A point was made from the floor that as a result of the closure of other libraries in Brent, the Willesden Green Library was now the main library and its proposed temporary closure would mean that that there would be a severely limited library provision in the borough. The reply was that extra provision will be provided at Grange Road and at an (undisclosed) site in Willesden Green.

Another questioner asked why there was such a rush to get it completed by 2014. The reply was that it was for financial reasons.

Simon Watkins asked for a schedule of areas so that existing floor areas could be compared to proposed.
Andy Donald said that the areas for library use were comparable and that the central reception circulation area in the library was not a well designed use of space.
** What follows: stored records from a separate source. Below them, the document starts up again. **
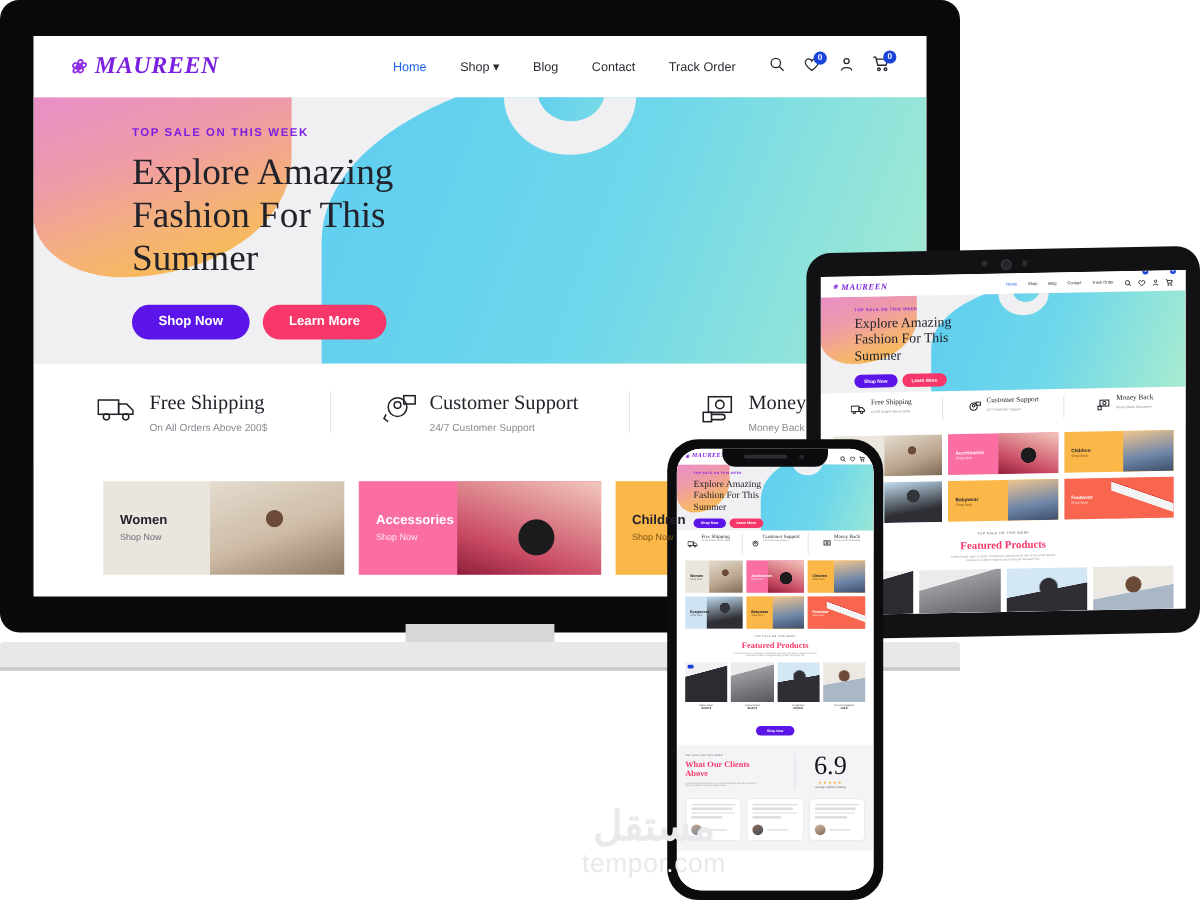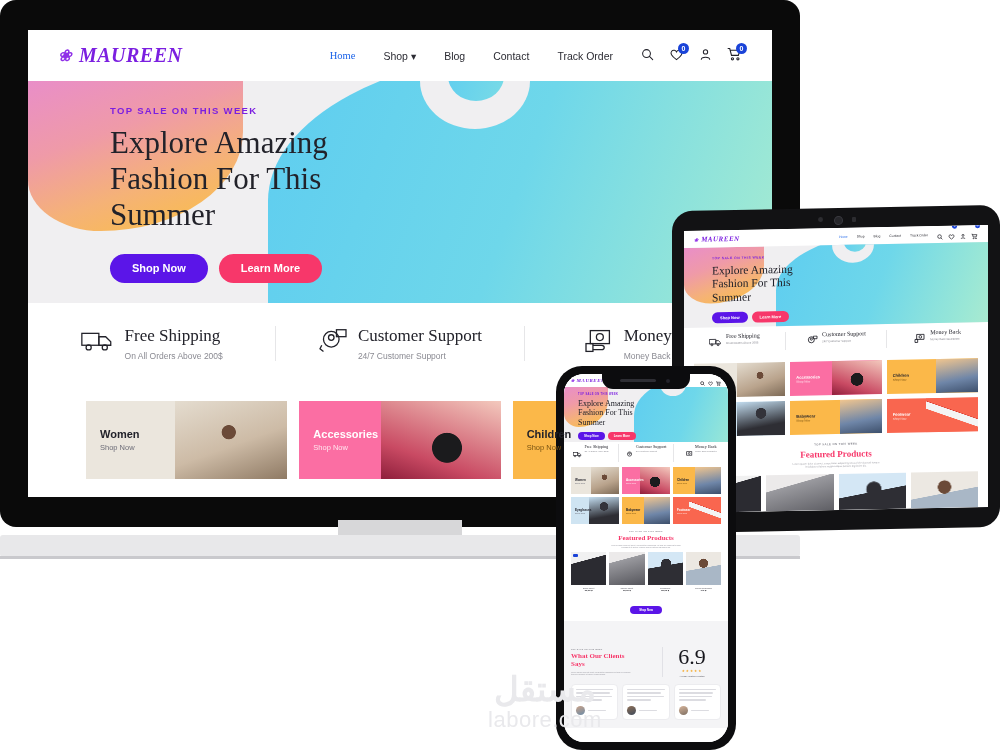--- a/index.html
+++ b/index.html
@@ -8,21 +8,21 @@
   .stage{position:absolute;inset:0;width:1000px;height:750px;background:#fff;}
 
   
   .site{position:absolute;inset:0;background:#fff;overflow:hidden;}
   .site .nav{display:flex;align-items:center;background:#fff;}
   .brand{font-family:"Liberation Serif",serif;font-style:italic;font-weight:bold;
          color:#7b1fe0;letter-spacing:.5px;display:flex;align-items:center;gap:.35em;white-space:nowrap;}
   .brand .flower{color:#8f2fe8;}
   .navlinks{display:flex;align-items:center;margin-left:auto;}
   .navlinks a{color:#2b2b33;text-decoration:none;white-space:nowrap;}
-  .navlinks a.active{color:#1a62e8;font-family:Liberation Serif, serif;}
+  .navlinks a.active{color:#1a62e8;}
   .navicons{display:flex;align-items:center;}
   .ic{position:relative;display:inline-block;color:#22222a;}
   .badge{position:absolute;background:#1a43d8;color:#fff;border-radius:50%;
          display:flex;align-items:center;justify-content:center;font-weight:bold;}
 
   .hero{position:relative;background:#f0eff1;overflow:hidden;}
   .blobL{position:absolute;left:0;top:0;
          background:linear-gradient(160deg,#e98ec8 0%,#ef9aa8 35%,#f5b277 65%,#fbc13f 100%);}
   .blobR{position:absolute;
          background:linear-gradient(110deg,#5ecdf0 0%,#6ed7ea 45%,#9ae7d6 80%,#b6edcb 100%);}
@@ -659,26 +659,26 @@
               <div class="pname" style="font-size:2px;margin-top:2px;">Round Sunglasses</div>
               <div class="pprice" style="font-size:2.4px;">149 $</div>
             </div>
           </div>
           <div style="text-align:center;margin-top:5px;margin-bottom:6px;">
             <div class="btn purple" style="height:8px;padding:0 9px;font-size:2.8px;">Shop Now</div>
           </div>
         </div>
 
         <div class="testi" style="padding:7px 7px 8px 7px;">
-          <div style="display:flex;align-items:center;margin-top:19px;">
+          <div style="display:flex;align-items:center;">
             <div style="flex:1;padding-right:5px;">
               <div style="color:#8a8a92;letter-spacing:.12em;font-size:2.1px;font-weight:bold;">TOP SALE ON THIS WEEK</div>
               <div style="font-family:'Liberation Serif',serif;color:#f7376a;font-weight:bold;font-size:7px;margin-top:2px;line-height:1.15;">
                 <div>What Our Clients</div>
-                <div>Says</div>
+                <div>Above</div>
               </div>
               <div style="color:#9a9aa2;font-size:1.9px;margin-top:3px;">Lorem ipsum dolor sit amet, consectetur adipiscing elit sed do eiusmod</div>
               <div style="color:#9a9aa2;font-size:1.9px;">tempor incididunt ut labore magna aliqua.</div>
             </div>
             <div style="width:58px;border-left:1px solid #e1e1e6;">
               <div class="rating-num" style="font-size:22px;">6.9</div>
               <div class="stars" style="font-size:3.5px;margin-top:1px;">★★★★★</div>
               <div class="rating-lbl" style="font-size:2.2px;margin-top:2px;">Average Customer Rating</div>
             </div>
           </div>
@@ -719,16 +719,16 @@
 
       </div>
     </div>
     <div class="notch"></div>
     <div class="spk"></div>
     <div class="cam"></div>
   </div>
 
   <div class="watermark">
     <div class="wm-ar">مستقل</div>
-    <div class="wm-en">labore.com</div>
+    <div class="wm-en">tempor.com</div>
   </div>
 
 </div>
 
 </body></html>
Therefore this circulation area would be reduced. The building is to be on 3 floors which will increase floor area. NB. There is a published document of Client requirements for further information on the Council’s expectation of space provision. The new building will include office space for the Council.

There were several people who drew attention to an inconsistency - that one reason provided for redevelopment was because of poor maintenance of the existing building - was the fault of Brent Council itself.

Councillor Barry Cheese explained that “it is not set in stone”. He said that it is signed but “we can talk”.

Councillor Lesley Jones said that the demolition of the 1894 building was part of the developer’s plans. She said that at first she was reluctant for the 1894 library to be demolished but now she was convinced that the new proposal was for the best.